_ACTIVITY_
Could you repeat, word for word, only the lines from the one containing "html: <span>日常防护型口罩</span> ->" through the final line of the records below?

Records from a dataset
------------
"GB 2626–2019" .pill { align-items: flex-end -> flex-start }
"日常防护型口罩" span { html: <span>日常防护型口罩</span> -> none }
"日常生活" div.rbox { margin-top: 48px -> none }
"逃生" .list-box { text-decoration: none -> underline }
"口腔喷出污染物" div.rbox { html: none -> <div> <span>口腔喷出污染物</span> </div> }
------------
_ANSWER FOR THE TASK_
"日常防护型口罩" span { html: <span>日常防护型口罩</span> -> none }
"日常生活" div.rbox { margin-top: 48px -> none }
"逃生" .list-box { text-decoration: none -> underline }
"口腔喷出污染物" div.rbox { html: none -> <div> <span>口腔喷出污染物</span> </div> }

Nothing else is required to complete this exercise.